In view of overall assessment of the service record including
personal and other files of Shri Gavendra Singh Chouhan, he has
proved himself to be a liability upon the judicial service and,
therefore, in the public interest such judicial officer may be
compulsorily retired immediately. It is further recommended that
enquiry, if any, pending against him under Rule 16 and 17 of the
CCA Rules, may be dropped. It is further recommended that the
Officer may be given a Bank Draft of the amount equivalent to
three month's pay and allowances in lieu of notice period along
with order of retirement.”
While the Officer was posted as Additional Chief Judicial
Magistrate, Bayana, District Bharatpur (from 25.07.2001 to
01.06.2002), District & Sessions Judge rated him as Below
Average Officer in his ACR for the year 2002 Part-I (01.01.2002
to 31.05.2002) and integrity certificate of the petitioner was also
not certified and the Inspecting Judge made following remarks in
the ACR of the petitioner:
“Below Average. There have been serious complaints against Officer. He
should never be posted at the same place his uncle is posted as SHO or any
other post.”
The aforesaid adverse remarks/observations made in the
ACR of the petitioner for the year 2002 was communicated to the
petitioner by the respondent vide letter dt.20.09.2004 and the
representation of the petitioner came to be rejected vide order
dt.11.01.2005.
That apart the respondents have also stated in their reply
the kind of complaints received against the petitioner, of which a
detailed reference has been made. We consider it appropriate to
quote the relevant extract of the reply, which reads ad infra:-
“File No.:R/V/C/202/09 (R/V/JD/C/336/09)
It is submitted that while the petitioner was posted as Additional District &
Sessions Judge (Fast Track), Tijara, District – Alwar, a complaint received
in July 2009 and another complaint dated 10.01.2010 was also received
against the petitioner regarding corruption, work, behaviour and deliberately
judicial discrimination.
File No.:R/V/C/337/09 (R/V/JD/C/568/09)
It is submitted that while the petitioner was posted as Additional District &
Sessions Judge (Fast Track), Tijara, District – Alwar, again a complaint
dated 09.11.2009 was received against the petitioner regarding corruption
relating to Civil Suit decided by the petitioner.
File No.:R/V/C/112/09 (R/V/JD/C/194/09)
It is submitted that during the hearing of S.B.Civil Writ Petition
No.2996/2009 Hon'ble High Court observed that in case No.28/2005
pending in the Court of the petitioner i.e. Additional District Judge (Fast
Track), Tijara, Alwar evidence of the plaintiff was closed on 28.08.2008
while on that date, case was fixed for the evidence of the plaintiff and the
plaintiff had filed Talbana for summoning the witnesses, but no process was
issued by the court and on the date of hearing, evidence was closed after
examining one witness and the order-sheet was not written properly. An
explanation was called from the petitioner regarding above facts. In this
regard the petitioner submitted his explanation dated 11.06.2009 and as per
direction an inquiry u/r.17 CCA was initiated against the petitioner.
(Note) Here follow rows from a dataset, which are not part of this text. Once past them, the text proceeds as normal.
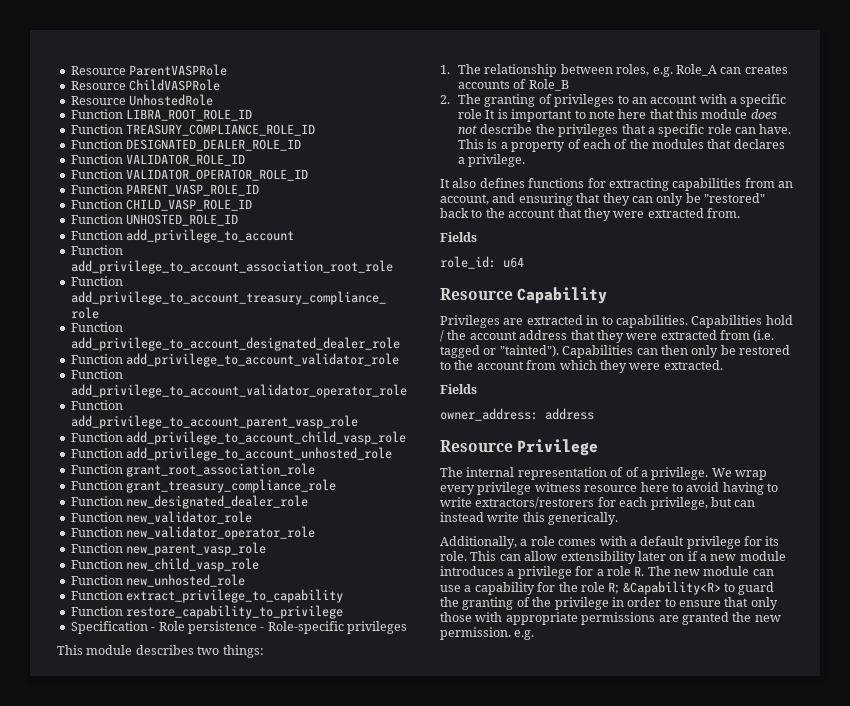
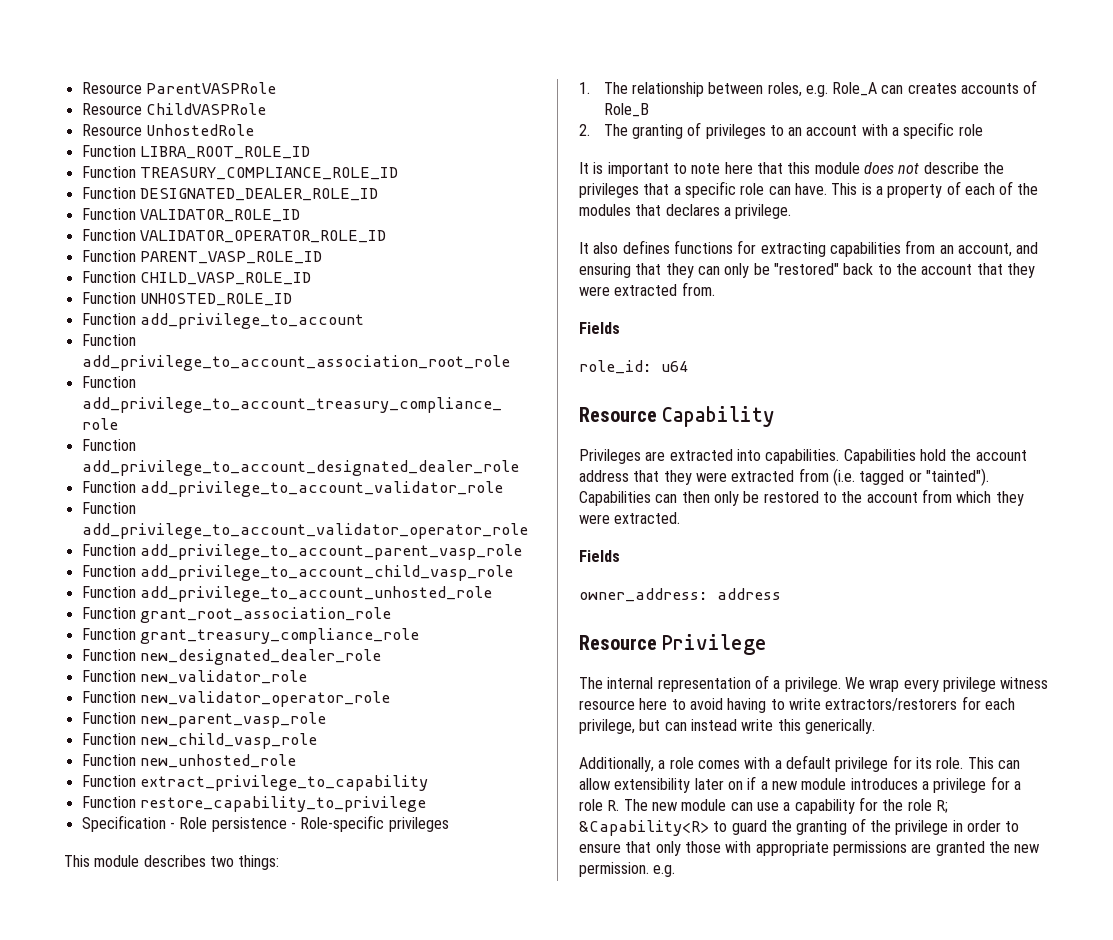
- 2. The granting of privileges to an account with a specific role It is important to note here that this module does not describe the privileges that a specific role can have.
+ 2. The granting of privileges to an account with a specific role
+ It is important to note here that this module does not describe the privileges that a specific role can have.
- Privileges are extracted in to capabilities.
+ Privileges are extracted into capabilities.
- Capabilities hold / the account address that they were extracted from (i.e. tagged or "tainted").
+ Capabilities hold the account address that they were extracted from (i.e. tagged or "tainted").
- The internal representation of of a privilege.
+ The internal representation of a privilege.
Memorandum and statement of allegations dated 22/25.01.2010 were served
upon the petitioner.
File No.:R/V/C/53/2010 (R/V/JD/C/84/2010)
It is submitted that while the petitioner was posted as Additional District &
Sessions Judge (Fact Track), Tijara, District – Alwar, again a complaint
dated 17.01.2010 was received against the petitioner regarding corruption.”
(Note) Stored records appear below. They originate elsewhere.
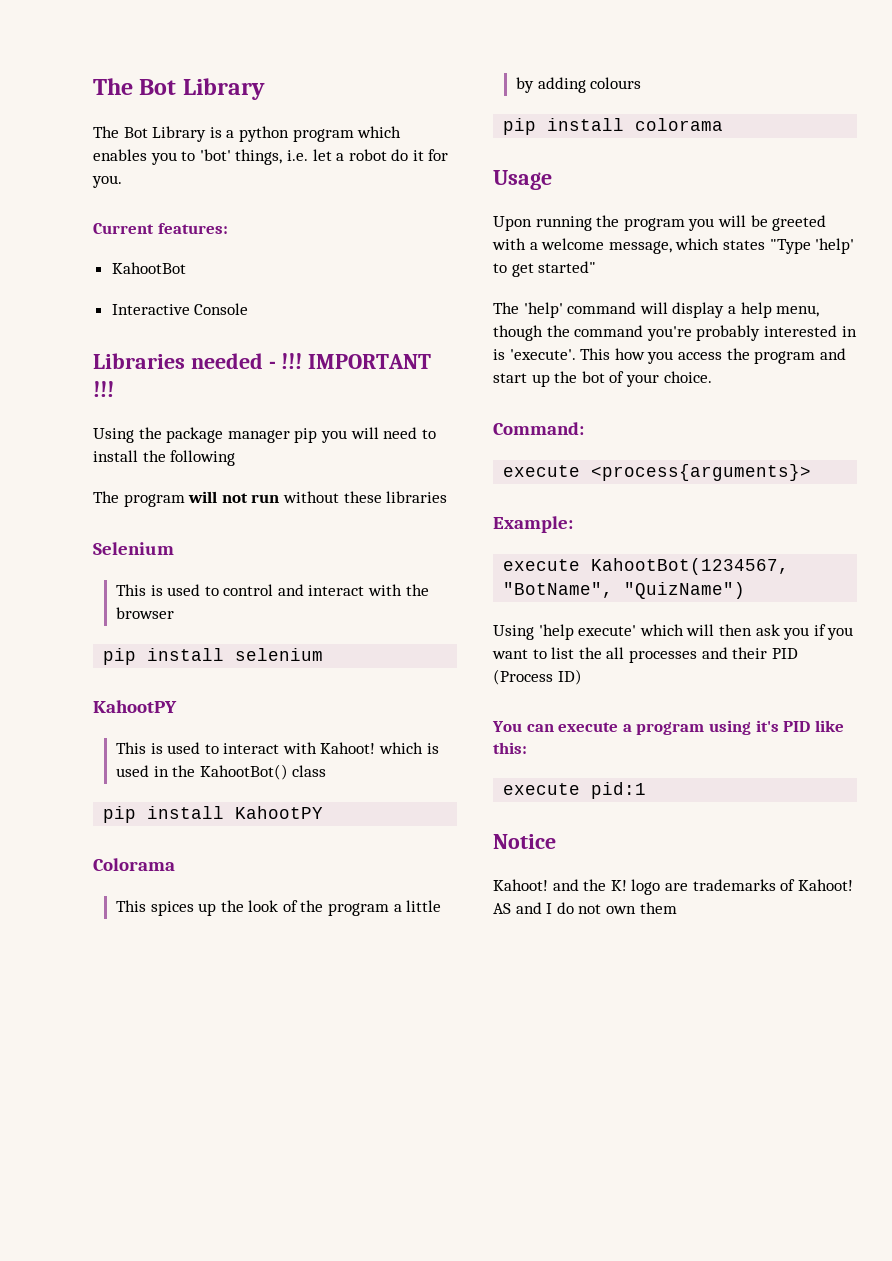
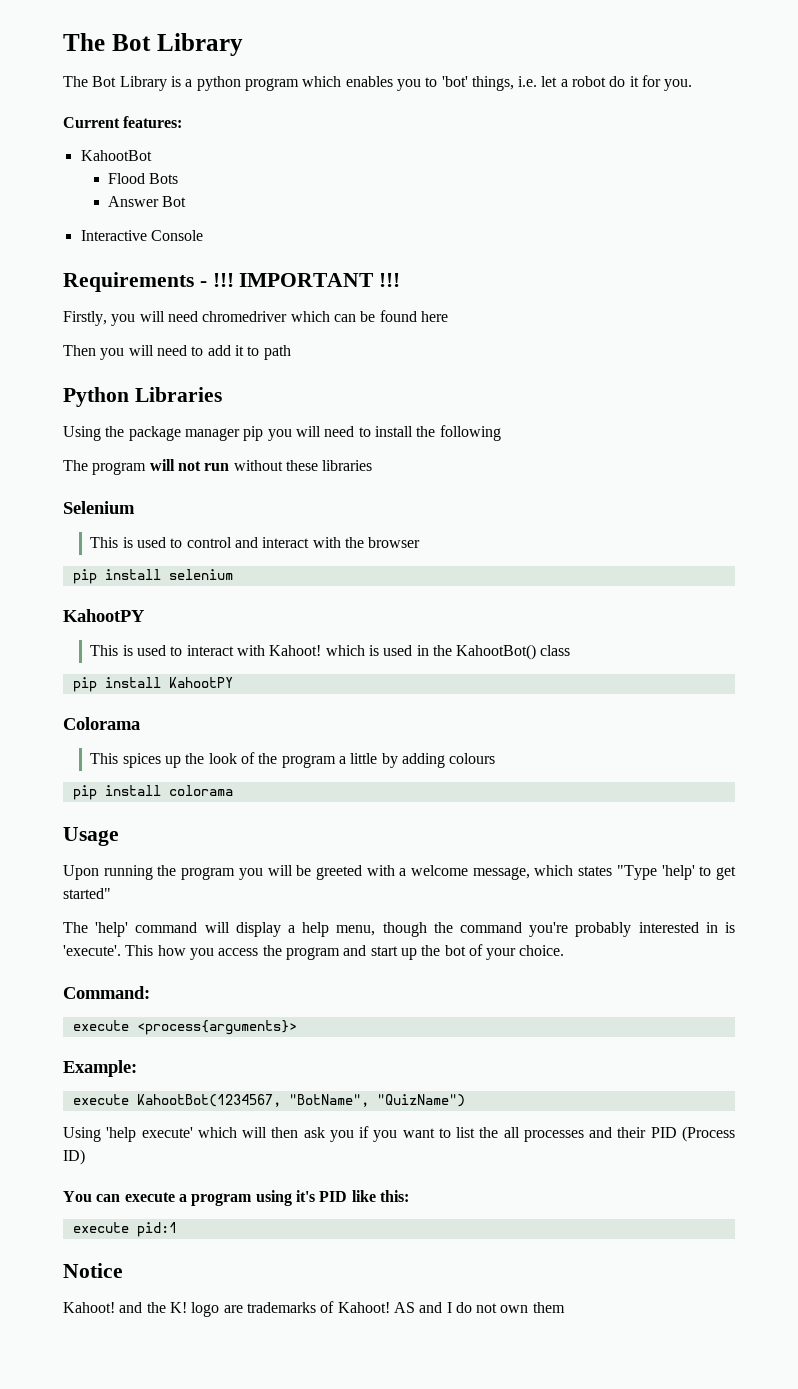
+ Flood Bots
+ Answer Bot
- Libraries needed - !!!
+ Requirements - !!!
+ Firstly, you will need chromedriver which can be found here
+ Then you will need to add it to path
+ Python Libraries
It is indeed settled by this time that the order of
compulsory retirement is not a punishment, it implies no stigma-
nor any suggestion of misbehavior and is based on subjective
satisfaction of the authority and this principle has been
consistently followed by the Apex Court that while considering
the case of an Officer as to whether he should be continued in
service or compulsorily retired, his entire record of service upto
that date on which consideration is made has to be taken into
account while taking decision of compulsory retirement, of
course, attaching more importance of service record of last 5-10
years but the evaluation has to be made on the basis of entire
service record and even if one has been promoted that will not
wipe out the earlier adverse entry, if any, and even one solitary
adverse entry in the record of service regarding honesty &
integrity would be considered to be sufficient in taking a decision
of compulsory retirement.
More so, in Judicial service which cannot be considered to
be a service in the sense of employment and the Judicial Officers
discharge their functions while exercising the sovereign judicial
power of the State. There is no manner of doubt that the nature
of Judicial service is such which cannot afford to suffer
continuance in service of persons of doubtful integrity or those
who have lost their utility & integrity. The honesty and integrity
of an Officer is always expected to be beyond doubt, should also
be reflected in his overall reputation. In the case of Baikuntha
Nath Das & Anr. Vs. Chief District Medical Officer,
Baripada & Anr. reported in AIR 1992 SC 1020 the Apex
Court has laid down certain guidelines & the scope of judicial
review to be kept in mind by the courts while examining the
order of compulsory retirement and that include malafides, even
if the order is based on no evidence or if the order is arbitrary in
the sense that no reasonable person with ordinary prudence
would form the requisite opinion on the given material, if it is
found to be a perverse order. The Apex Court, thus, held ad
infra:-
“(i) An order of compulsory retirement is not a punishment. It implies no
stigma nor any suggestion of misbehavior.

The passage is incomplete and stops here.